As some of you may recall, I lost both my parents in recent months. My mom died last September, and my father in December. They were 93 and 92 years old, respectively, and both died very peacefully in their own home after living many, many years, which is really all of us could hope for.
My siblings and I cleared out all their belongings, from everything as big to a bed to a small as a scrap of paper (of which there were thousands). One item in particular is something I wanted to share:
It’s a loan for $5,200 that my dad took out from his employer in order to buy me a computer. Specifically, the computer shown below, which cost, in inflation-adjusted terms, nearly $17,000. In other words, my Dad borrowed the equivalent of 10% of his gross salary just to be able to buy me this machine (which obviously is probably about 1/1000th as powerful as a low-end cell phone these days).
To be clear, my Dad didn’t just “Gift” me a computer. Indeed, over my entire 18 years of childhood, the most extravagant gift they ever gave me was a $700 scooter (and I just about died of shock when I got it). Everything else I paid back, with interest.

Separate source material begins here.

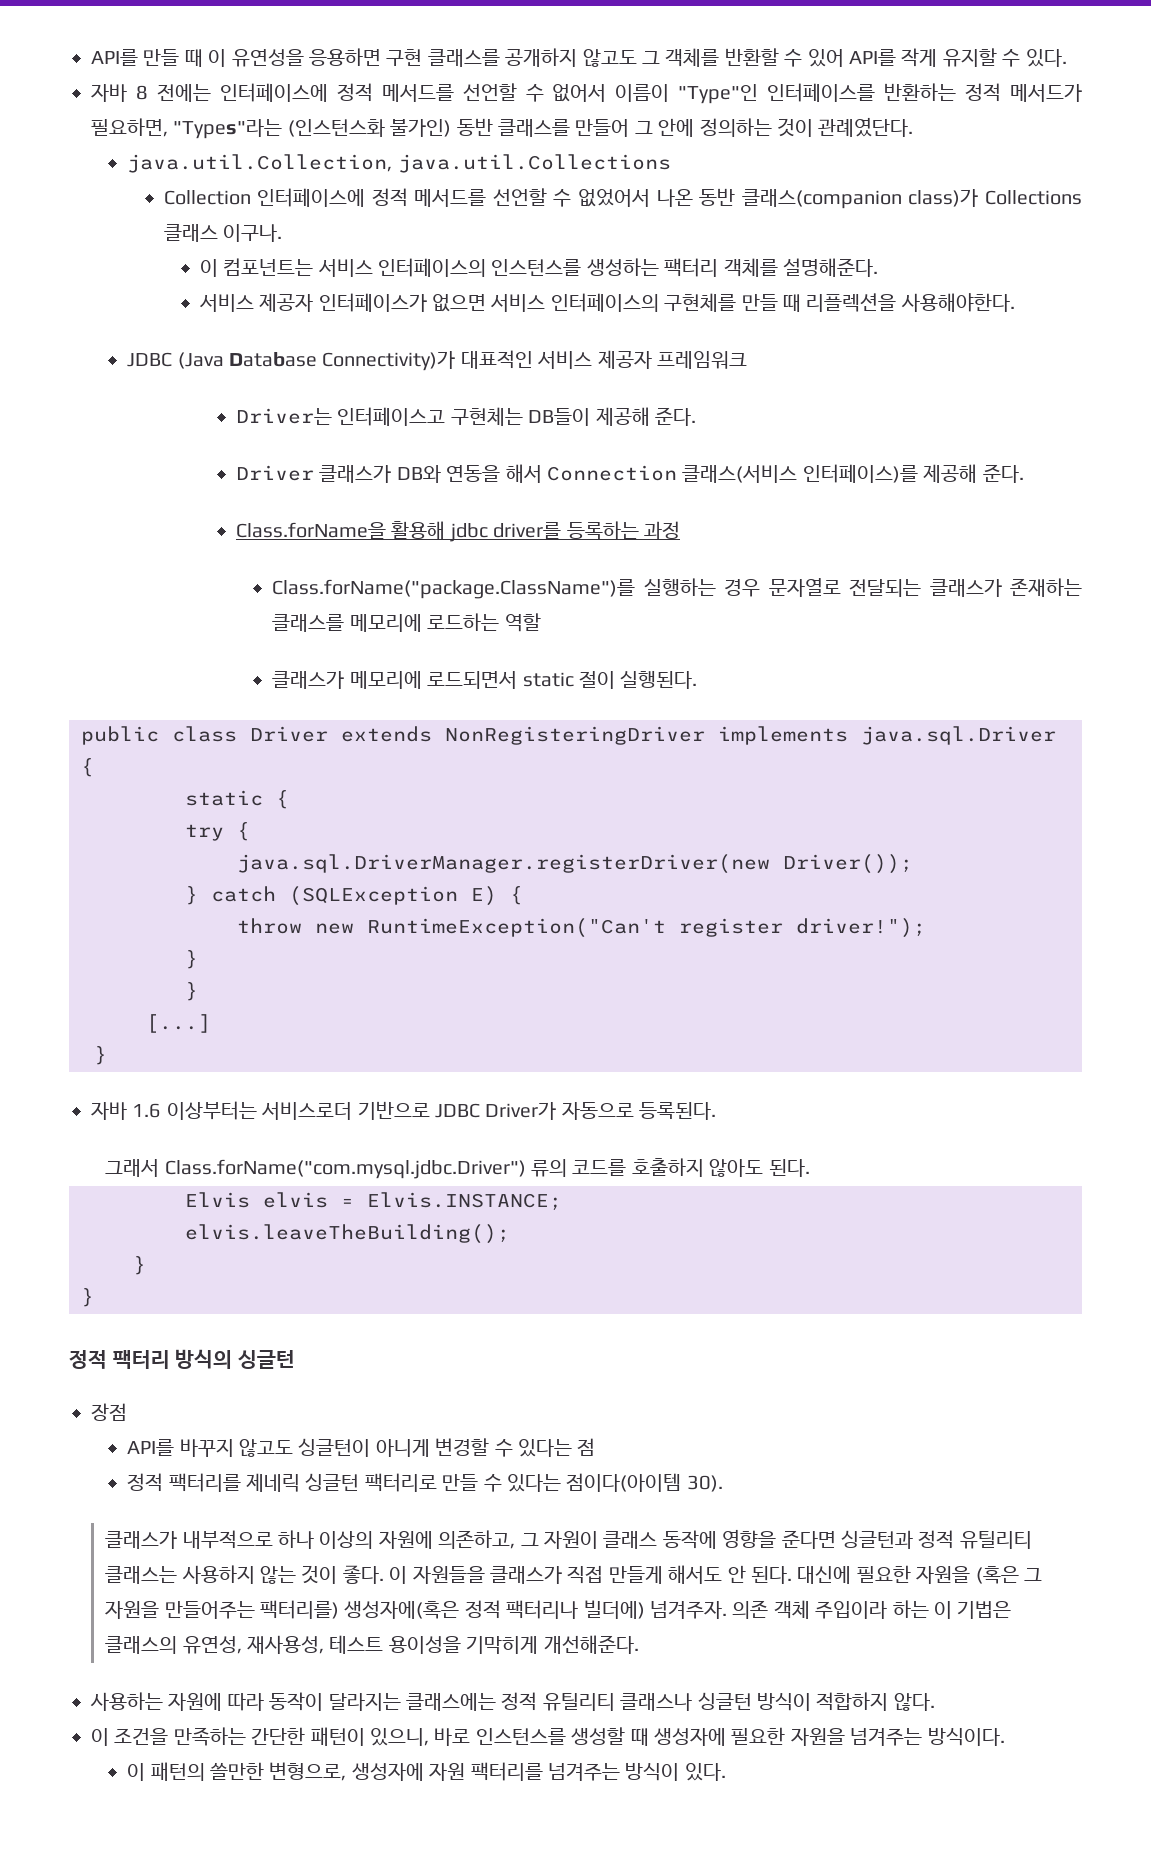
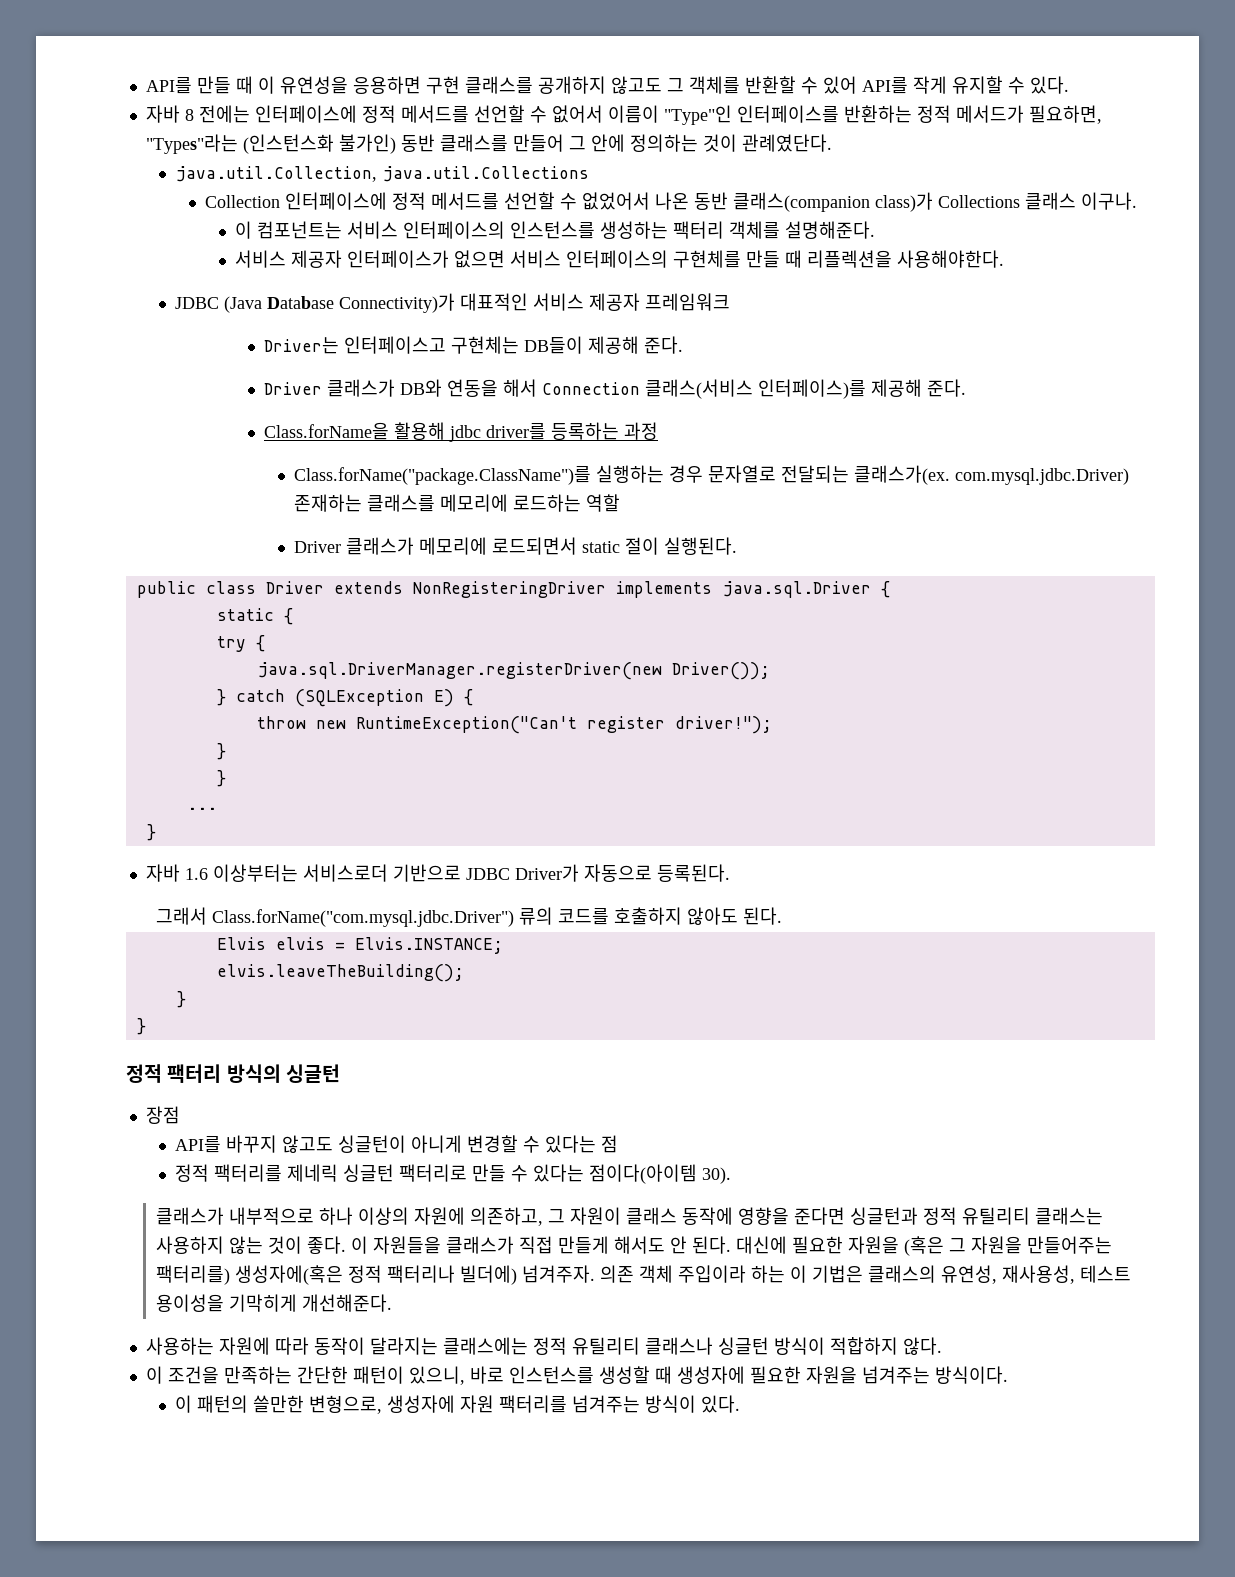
[929,579,1002,597] 클래스가 -> [854,465,1130,485] 클래스가(ex. com.mysql.jdbc.Driver)
(541, 622) none -> [294,541,342,553] Driver
[146,1014,211,1033] [...] -> [186,807,217,810] ...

All the same, I felt some shame and guilty when I saw this artifact. I think as a kid I just assumed Dad had a fairly infinite amount of money, so taking a loan from “The Bank of Dad” was harmless. It turns out I was completely wrong. He actually had to go to his employer and request it, because he didn’t have the money. And, of course, he never hinted at having to do this. He probably didn’t want his boy to know that he needed to even do so.
As parents, collectively, we make sacrifices all the time for our children. I certainly have, and I think any decent parent will do anything in their power to help their child, even if it means hardship, and even hardship in the extreme. Perhaps one day my children will discover some morsel of information that shows them something that I did in their behalf that they would consider extraordinary. I would hope, at least, that they would believe I tried my best for them.
I still feel bad, though. 1983 was a simpler, more innocent time than 2024, and I really miss those days. In many ways, 1983 was the best year of my entire life. I guess my Dad probably wouldn’t say the same for himself, but I’m at least grateful to him for helping me when I needed it, even if he did have to go on bended knee to a company in order to make it happen.